Um dia, ele explicou.

– É assim que a vida de um cavaleiro funciona, minha querida. Preciso saber dos torneios e dos passos. Aliás, semana que vem terá um perto daqui. Terei que ir, pois faz tempo que não participo. Prometo que volto, assim que tiver ganho.

Simplesmente sorriu. Mesmo tendo ouvido histórias similares, sabendo que dificilmente ele retornaria, acreditou.

Semanas passaram-se… Sequer notícias de Onaimar, e ela estava pensando em ir até a cidade onde fora o passo. Um mercador, passando pela aldeia, quebrara o braço. Em pagamento pela cura, iria conduzi-la.

Não foi necessario. Ao fazer o curativo, explicara que ia procurar um rapaz que combatera no torneio. O comerciante, na inocência que o não saber traz, comentou animado.

– Sim, o torneio. Um jovem cavaleiro destacou-se. Filho de um baronete qualquer, com um porte de armas fabuloso. Que justas! A senhorita precisava ver… e a jovem princesa ficou absolutamente encantada. Os olhos verdes dela brilhavam como esmeraldas. Fez questão de recompensar o vencedor.

O coração dela parecia ter ido para outro lugar, fugindo do peito. Sem notar, ele prosseguiu.
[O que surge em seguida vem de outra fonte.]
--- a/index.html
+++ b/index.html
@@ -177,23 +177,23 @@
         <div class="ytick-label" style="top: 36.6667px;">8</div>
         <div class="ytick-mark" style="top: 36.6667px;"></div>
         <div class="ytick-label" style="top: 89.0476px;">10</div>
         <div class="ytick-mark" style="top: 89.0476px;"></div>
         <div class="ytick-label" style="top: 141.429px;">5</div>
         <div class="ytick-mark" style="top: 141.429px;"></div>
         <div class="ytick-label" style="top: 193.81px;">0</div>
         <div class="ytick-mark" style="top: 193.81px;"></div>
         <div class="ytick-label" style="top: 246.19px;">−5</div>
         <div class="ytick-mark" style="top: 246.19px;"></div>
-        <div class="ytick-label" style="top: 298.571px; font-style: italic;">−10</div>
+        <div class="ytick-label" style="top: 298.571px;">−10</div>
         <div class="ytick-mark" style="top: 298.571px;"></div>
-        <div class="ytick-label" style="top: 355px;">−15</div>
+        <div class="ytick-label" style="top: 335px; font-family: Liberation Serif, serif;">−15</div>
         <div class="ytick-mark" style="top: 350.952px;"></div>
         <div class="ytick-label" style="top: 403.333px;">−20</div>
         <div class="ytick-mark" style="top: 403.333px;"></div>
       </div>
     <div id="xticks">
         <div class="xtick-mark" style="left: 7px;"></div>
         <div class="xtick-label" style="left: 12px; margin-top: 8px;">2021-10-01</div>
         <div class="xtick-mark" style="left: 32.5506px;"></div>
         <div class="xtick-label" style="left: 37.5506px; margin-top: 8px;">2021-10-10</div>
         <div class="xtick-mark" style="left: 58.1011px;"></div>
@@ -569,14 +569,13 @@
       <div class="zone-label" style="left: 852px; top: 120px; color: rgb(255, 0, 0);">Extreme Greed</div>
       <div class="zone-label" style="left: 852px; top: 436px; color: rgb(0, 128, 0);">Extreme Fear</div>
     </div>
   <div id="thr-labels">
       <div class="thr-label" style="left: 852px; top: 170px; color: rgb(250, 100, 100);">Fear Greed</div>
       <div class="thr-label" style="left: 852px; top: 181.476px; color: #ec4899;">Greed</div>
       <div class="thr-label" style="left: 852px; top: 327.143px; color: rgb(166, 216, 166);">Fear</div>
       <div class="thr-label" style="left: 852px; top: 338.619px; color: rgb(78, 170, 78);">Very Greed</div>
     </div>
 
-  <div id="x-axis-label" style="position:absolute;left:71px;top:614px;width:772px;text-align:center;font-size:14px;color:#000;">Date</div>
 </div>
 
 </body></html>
– Tanto fez, mas tanto tentou que o rapaz casou com ela. Quer dizer, ele não relutou muito. A príncipio, disse ter alguém em seu coração, essas baboseiras. Mas como resistir a uma princesa? Puxa, quase uma deusa…loura, alta, olhos verdes, porte nobre, belas roupas. Fizeram um belo par, sabe? O futuro casal governante do reino. Rei Onaimar e Rainha Gia.
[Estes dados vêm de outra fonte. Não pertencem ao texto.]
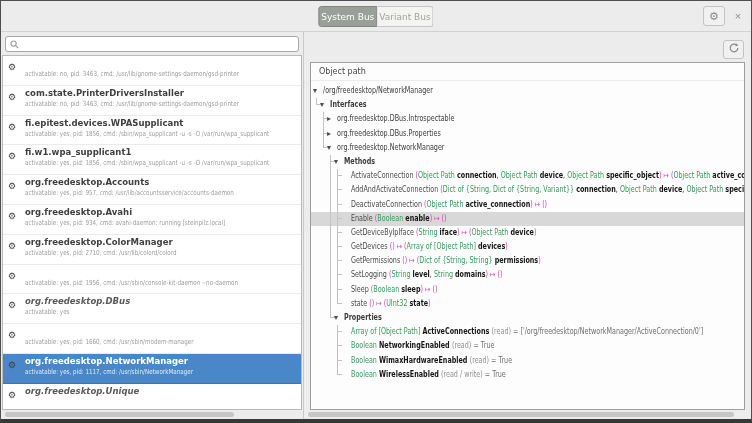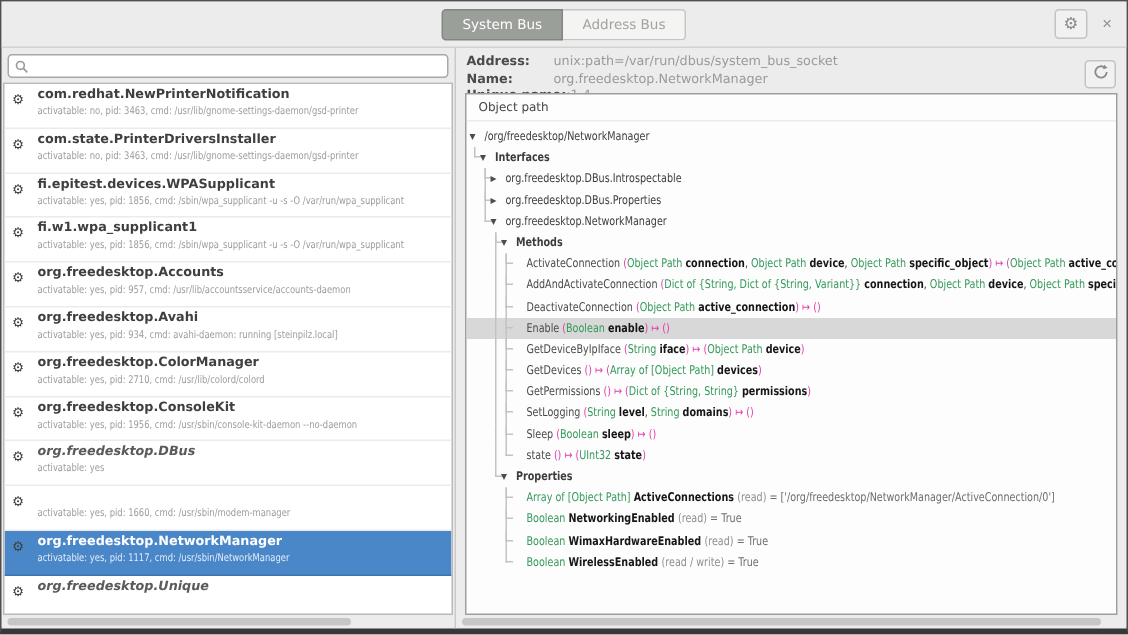--- a/index.html
+++ b/index.html
@@ -6,21 +6,21 @@
   *{box-sizing:border-box;}
   .window{
     position:relative;width:752px;height:423px;
     border:1px solid #4f4f4f;border-bottom:4px solid #383838;
     background:#ececec;overflow:hidden;
     font-family:"DejaVu Sans",sans-serif;
   }
   
   .toolbar{position:absolute;left:0;top:0;right:0;height:31px;background:#ececec;border-bottom:1px solid #d2d2d2;}
   .tab-group{position:absolute;left:50%;top:5px;transform:translateX(-50%);display:flex;}
-  .tab{height:21px;font-size:9px;font-family:inherit;padding:0 13px;cursor:default;}
+  .tab{height:21px;font-size:9px;font-family:inherit;padding:0 2px;cursor:default;}
   .tab.active{background:#9b9f99;color:#ffffff;border:1px solid #82867f;border-radius:3px 0 0 3px;}
   .tab.inactive{background:#f4f4f2;color:#a2a2a2;border:1px solid #c6c6c6;border-left:none;border-radius:0 3px 3px 0;}
   .gear-btn{position:absolute;right:26px;top:5px;width:22px;height:20px;background:#f1f1f1;border:1px solid #c3c3c3;border-radius:3px;padding:0;font-size:11px;color:#8a8a8a;line-height:18px;text-align:center;}
   .close-btn{position:absolute;right:4px;top:5px;width:18px;height:20px;background:transparent;border:none;font-size:11px;color:#8f8f8f;padding:0;}
   
   .left-panel{position:absolute;left:0;top:31px;bottom:0;width:302px;}
   .right-panel{position:absolute;left:302px;top:31px;right:0;bottom:0;border-left:1px solid #c9c9c9;}
   
   .search-box{position:absolute;left:4px;right:4px;top:4px;height:16px;background:#ffffff;border:1px solid #a8a8a8;border-radius:3px;}
   .search-box svg{position:absolute;left:4px;top:3px;}
@@ -66,40 +66,39 @@
   .right-thumb{left:0;width:97%;}
 </style>
 </head>
 <body>
 
 <div class="window">
 
   <div class="toolbar">
     <div class="tab-group">
       <button class="tab active">System Bus</button>
-      <button class="tab inactive">Address Bus</button>
+      <button class="tab inactive">Variant Bus</button>
     </div>
     <button class="gear-btn">
       <span>⚙</span>
     </button>
     <button class="close-btn">×</button>
   </div>
 
   <div class="left-panel">
     <div class="search-box">
       <svg width="9" height="9" viewBox="0 0 9 9">
         <circle cx="3.6" cy="3.6" r="2.6" fill="none" stroke="#9a9a9a" stroke-width="1.1"></circle>
         <line x1="5.6" y1="5.6" x2="8.2" y2="8.2" stroke="#9a9a9a" stroke-width="1.1"></line>
       </svg>
       <input type="text" value="" style="">
     </div>
     <div class="service-list">
         <div class="svc">
           <span class="gi">⚙</span>
-          <div class="nm">com.redhat.NewPrinterNotification</div>
           <div class="dt">activatable: no, pid: 3463, cmd: /usr/lib/gnome-settings-daemon/gsd-printer</div>
         </div>
         <div class="svc">
           <span class="gi">⚙</span>
           <div class="nm">com.state.PrinterDriversInstaller</div>
           <div class="dt">activatable: no, pid: 3463, cmd: /usr/lib/gnome-settings-daemon/gsd-printer</div>
         </div>
         <div class="svc">
           <span class="gi">⚙</span>
           <div class="nm">fi.epitest.devices.WPASupplicant</div>
@@ -120,21 +119,20 @@
           <div class="nm">org.freedesktop.Avahi</div>
           <div class="dt">activatable: yes, pid: 934, cmd: avahi-daemon: running [steinpilz.local]</div>
         </div>
         <div class="svc">
           <span class="gi">⚙</span>
           <div class="nm">org.freedesktop.ColorManager</div>
           <div class="dt">activatable: yes, pid: 2710, cmd: /usr/lib/colord/colord</div>
         </div>
         <div class="svc">
           <span class="gi">⚙</span>
-          <div class="nm">org.freedesktop.ConsoleKit</div>
           <div class="dt">activatable: yes, pid: 1956, cmd: /usr/sbin/console-kit-daemon --no-daemon</div>
         </div>
         <div class="svc it">
           <span class="gi">⚙</span>
           <div class="nm">org.freedesktop.DBus</div>
           <div class="dt">activatable: yes</div>
         </div>
         <div class="svc">
           <span class="gi">⚙</span>
           <div class="dt">activatable: yes, pid: 1660, cmd: /usr/sbin/modem-manager</div>
@@ -148,31 +146,20 @@
           <span class="gi">⚙</span>
           <div class="nm">org.freedesktop.Unique</div>
         </div>
       </div>
     <div class="hscroll">
       <div class="hthumb left-thumb"></div>
     </div>
   </div>
 
   <div class="right-panel">
-    <div class="details">
-      <div class="drow">
-        <span class="dlabel">Address:</span><span class="dvalue">unix:path=/var/run/dbus/system_bus_socket</span>
-      </div>
-      <div class="drow">
-        <span class="dlabel">Name:</span><span class="dvalue">org.freedesktop.NetworkManager</span>
-      </div>
-      <div class="drow">
-        <span class="dlabel">Unique name:</span><span class="dvalue">:1.4</span>
-      </div>
-    </div>
     <button class="reload-btn">
       <svg width="12" height="12" viewBox="0 0 12 12">
         <path d="M9.8 6a3.8 3.8 0 1 1-1.2-2.8" fill="none" stroke="#8a8a8a" stroke-width="1.2"></path>
         <path d="M8.2 1.2 L10.4 3.4 L7.3 4.2 Z" fill="#8a8a8a"></path>
       </svg>
     </button>
     <div class="tree-box">
       <div class="tree-header">Object path</div>
       <div class="tree-rows">
           <div class="trow">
O sorriso não morreu. Ela recusou o oferecimento da condução alegando ter doentes a cuidar.

Olhou a carroça afastar-se.

O Amor era uma causa perdida. Ana sabia disso. Como podia querer competir com uma princesa, imagem dos deuses? Ela? Camponesa, mãos grandes, pele curtida ao sol. Cabelos de um louro baço, sujo, de ficar ao tempo. Corpo de quem precisava aguentar o trabalho de muitos dias, sólido, compacto, largo.
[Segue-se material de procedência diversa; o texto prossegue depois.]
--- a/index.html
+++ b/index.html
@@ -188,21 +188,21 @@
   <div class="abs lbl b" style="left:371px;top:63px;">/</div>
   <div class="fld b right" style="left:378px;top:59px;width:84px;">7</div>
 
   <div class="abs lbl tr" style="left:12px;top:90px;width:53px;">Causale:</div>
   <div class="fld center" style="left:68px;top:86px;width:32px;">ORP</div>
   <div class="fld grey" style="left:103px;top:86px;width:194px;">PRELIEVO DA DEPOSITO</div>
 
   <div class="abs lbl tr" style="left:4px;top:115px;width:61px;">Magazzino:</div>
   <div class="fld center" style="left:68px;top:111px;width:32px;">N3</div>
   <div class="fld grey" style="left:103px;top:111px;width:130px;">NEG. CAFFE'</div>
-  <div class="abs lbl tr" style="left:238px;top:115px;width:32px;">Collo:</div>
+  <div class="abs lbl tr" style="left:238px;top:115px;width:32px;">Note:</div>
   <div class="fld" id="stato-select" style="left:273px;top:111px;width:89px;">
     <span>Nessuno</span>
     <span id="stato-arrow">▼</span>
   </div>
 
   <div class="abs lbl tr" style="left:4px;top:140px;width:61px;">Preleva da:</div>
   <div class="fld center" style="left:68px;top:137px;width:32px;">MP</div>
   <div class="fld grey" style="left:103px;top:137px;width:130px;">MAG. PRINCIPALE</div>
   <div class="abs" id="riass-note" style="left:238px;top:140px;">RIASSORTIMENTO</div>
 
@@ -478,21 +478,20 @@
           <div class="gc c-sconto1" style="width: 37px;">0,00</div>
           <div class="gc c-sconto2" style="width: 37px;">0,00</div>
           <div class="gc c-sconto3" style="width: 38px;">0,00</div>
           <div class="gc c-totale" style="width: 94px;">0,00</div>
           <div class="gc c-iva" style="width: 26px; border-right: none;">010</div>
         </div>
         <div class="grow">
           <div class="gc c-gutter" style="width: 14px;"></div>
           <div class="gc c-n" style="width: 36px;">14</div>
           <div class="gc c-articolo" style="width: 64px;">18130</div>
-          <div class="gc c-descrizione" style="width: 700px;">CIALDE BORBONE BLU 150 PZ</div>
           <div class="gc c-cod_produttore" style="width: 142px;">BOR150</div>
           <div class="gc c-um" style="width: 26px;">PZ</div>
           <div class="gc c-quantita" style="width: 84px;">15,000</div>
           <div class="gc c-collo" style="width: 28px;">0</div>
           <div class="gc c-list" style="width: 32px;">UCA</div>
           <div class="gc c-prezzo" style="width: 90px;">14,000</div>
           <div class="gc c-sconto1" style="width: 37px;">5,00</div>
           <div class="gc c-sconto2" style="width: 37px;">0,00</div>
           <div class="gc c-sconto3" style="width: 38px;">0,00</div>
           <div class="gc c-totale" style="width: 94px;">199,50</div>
Como o culpar por ter escolhido uma silfide, esguia, cabelos como a luz do sol, olhos de esmeraldas, porte e figura de rainha-governante?

Por mais que amasse as causas perdidas, essa era demais mesmo para ela. Não chorou, como um soldado não chora ao deixar o campo de batalha. Entrou em sua cabana e voltou a viver do jeito que sempre vivera.